Action item:
Write out again, please, the records below from the first line to the line holding "(246, 807) none", inclusive, and nothing else.

<<<<

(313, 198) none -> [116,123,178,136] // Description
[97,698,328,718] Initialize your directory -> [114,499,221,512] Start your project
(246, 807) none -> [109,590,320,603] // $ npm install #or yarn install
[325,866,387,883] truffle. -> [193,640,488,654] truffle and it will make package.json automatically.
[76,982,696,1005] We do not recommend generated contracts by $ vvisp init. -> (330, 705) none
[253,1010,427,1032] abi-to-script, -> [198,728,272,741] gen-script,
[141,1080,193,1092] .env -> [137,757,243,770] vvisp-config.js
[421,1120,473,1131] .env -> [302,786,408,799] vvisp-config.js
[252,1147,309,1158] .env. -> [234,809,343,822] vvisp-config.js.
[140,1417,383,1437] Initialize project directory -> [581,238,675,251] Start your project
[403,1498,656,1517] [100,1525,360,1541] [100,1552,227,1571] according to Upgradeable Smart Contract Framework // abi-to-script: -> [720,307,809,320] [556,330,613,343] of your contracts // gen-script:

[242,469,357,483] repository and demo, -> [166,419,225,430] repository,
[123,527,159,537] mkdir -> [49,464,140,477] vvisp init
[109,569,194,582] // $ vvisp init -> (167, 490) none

>>>>

Worked solution:
(313, 198) none -> [116,123,178,136] // Description
[97,698,328,718] Initialize your directory -> [114,499,221,512] Start your project
(246, 807) none -> [109,590,320,603] // $ npm install #or yarn install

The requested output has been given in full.